Dicle. Tenzuhar’ın ifadesi bu ismi duyduğu anda soldu.
“D-Dük Dicle mi? Slurp.”
“Evet, onu daha önce gördün mü?”
“Hayır, hiç de değil. Bunu yaparsam beni öldürür. Slurp, slurp, slurp.”
Tenzuhar’ın bir an için dili tutuldu. Elimi ağzına soktum ve kendim çözdüm.
“Keheuk. T-Teşekkür ederim, slurp.”
Aslında Dicle’yi merak ediyordum. Çin’de bir karmaşaya neden olmuş ve zarar görmeden kaçmıştı. Söylentiler onun Chae Joochul’dan daha güçlü olduğunu söylese de… Herhangi bir yargıya varmadan önce onu şahsen görmem gerekecekti.
“Patron, önce köy lorduyla anlaşalım.”
“Köy lordu mu?”
“Evet, Crean’da yaptığımız gibi bu şehri de ele geçireceğiz.”

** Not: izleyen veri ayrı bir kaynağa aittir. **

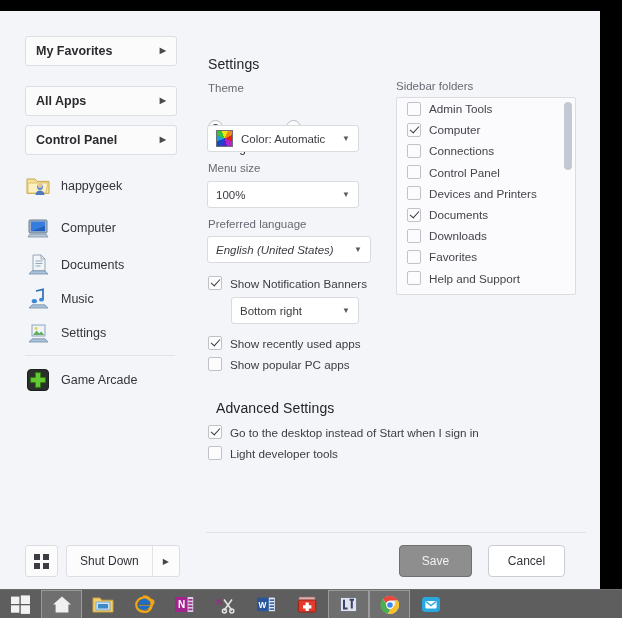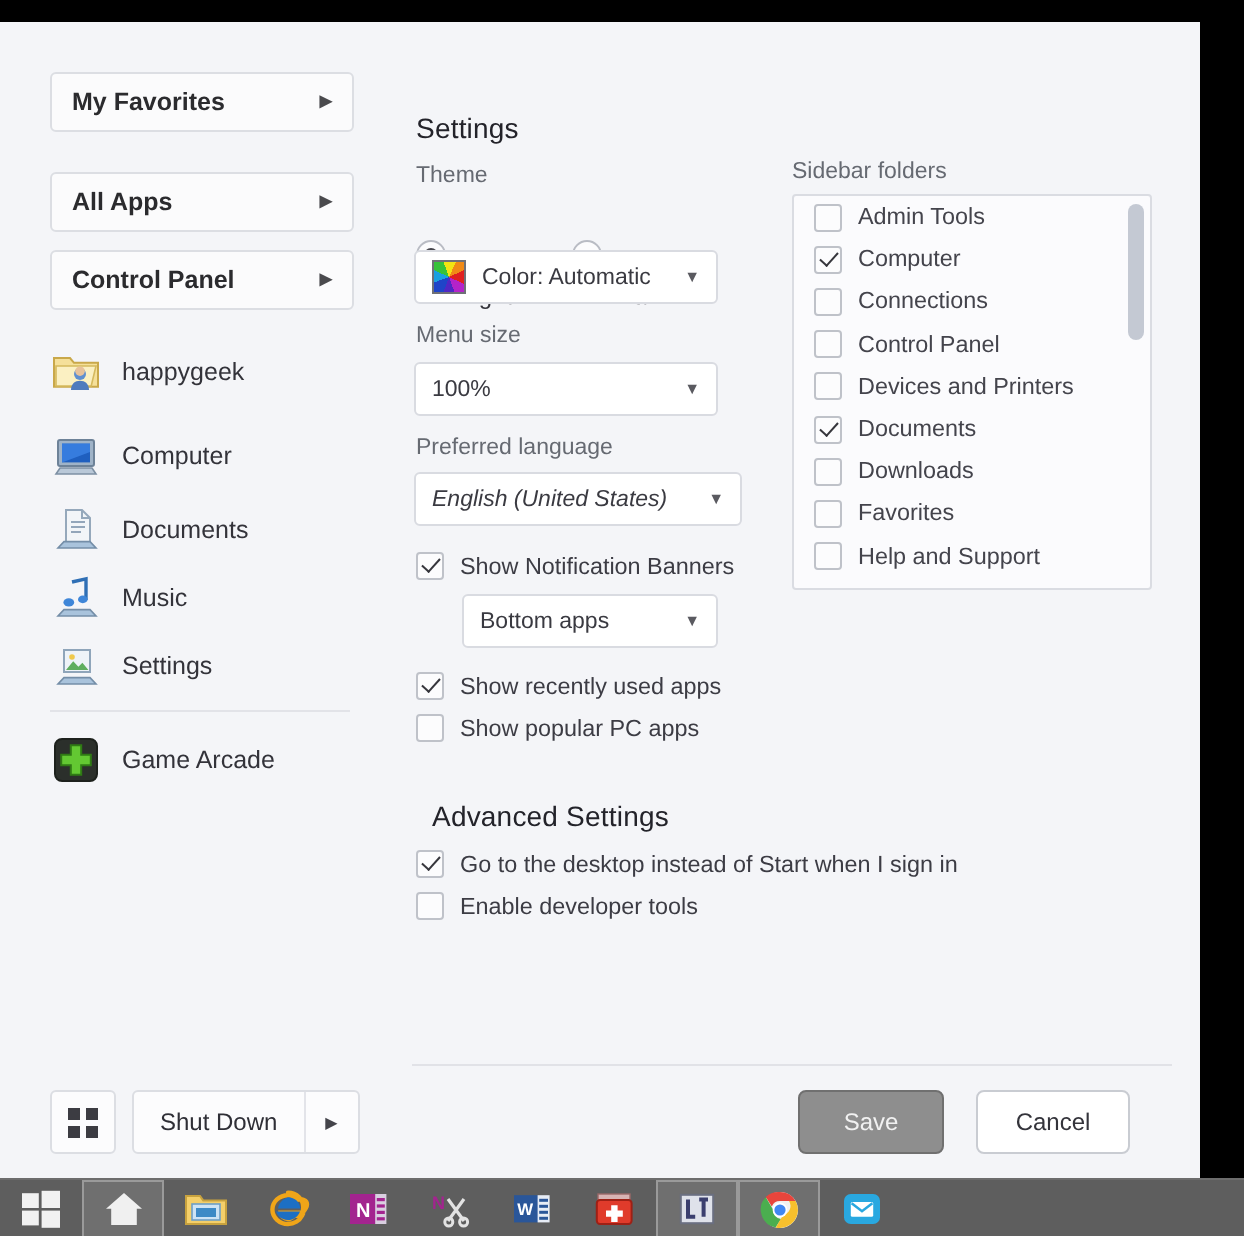"Bottom apps" span { text: apps -> right }
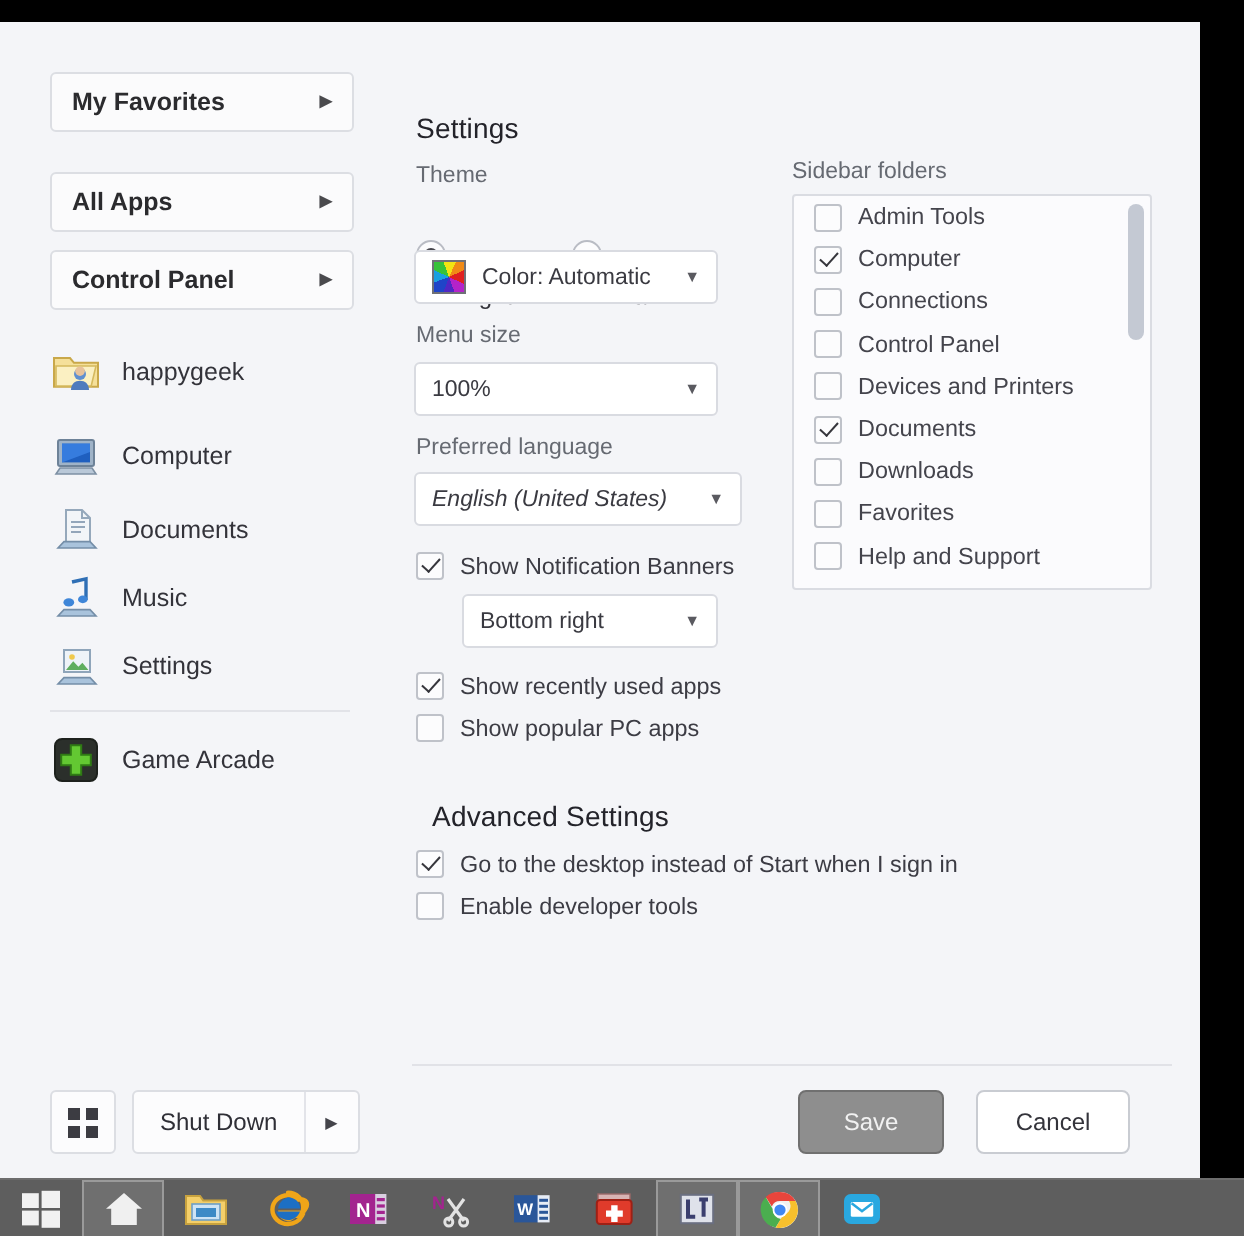"Enable developer tools" span.cl { text: Enable -> Light }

İlk etapta Jain’i aramamın nedeni buydu.
Hediyesi, kan dökülmeden zafer için mükemmeldi.
“Oi, Tenzuhar.”
“Evet? Slurp.”
“Pleron’u tanıyor musun?”
“Hımm…”
Tenzuhar tereddüt etti.
Slurp, slurp, slurp.
İlk başta sabırla bekledim, ama höpürdetme sesleri sinir bozucu hale geldiğinde kaşlarımı çattım.
“Konuşmak istemiyor musun?”
“Slurp… Görüyorsunuz… biz… Kıdemli-genç bir ilişkimiz var.”
“Kıdemli-genç ilişkisi mi? Bu da ne?’
Tenzuhar başını kaşıdı ve utançla mırıldandı.
“Slurp. İnsansı Canavar Akademisinde Pleron benim kıdemçim, ben de onun kıdemlisiydim.”
“”… Ne?””
Patron ve ben ikimiz de suskun kaldık.
“Slurp… Ancak genetik farklılıkların üstesinden gelmek imkansız, slurp. Testlerin teori kısmında 1. derece insansı bir canavar olmama rağmen, kökeni efsanevi bir kar kuşu canavarı olan Pleron, hızla öne doğru ateş etmeye, hışırtılı bir şekilde ilerlemeye başladı.”
Tenzuhar, kıdemsiz adamının onu geçmesinden utanmış görünüyordu, ama bunu hiç umursamıyorduk.
Söylediği ve dikkatimizi çeken bir şey vardı.
“Akademi derken neyi kastediyorsun?”
‘İnsansı Canavar Akademisi’ terimiydi.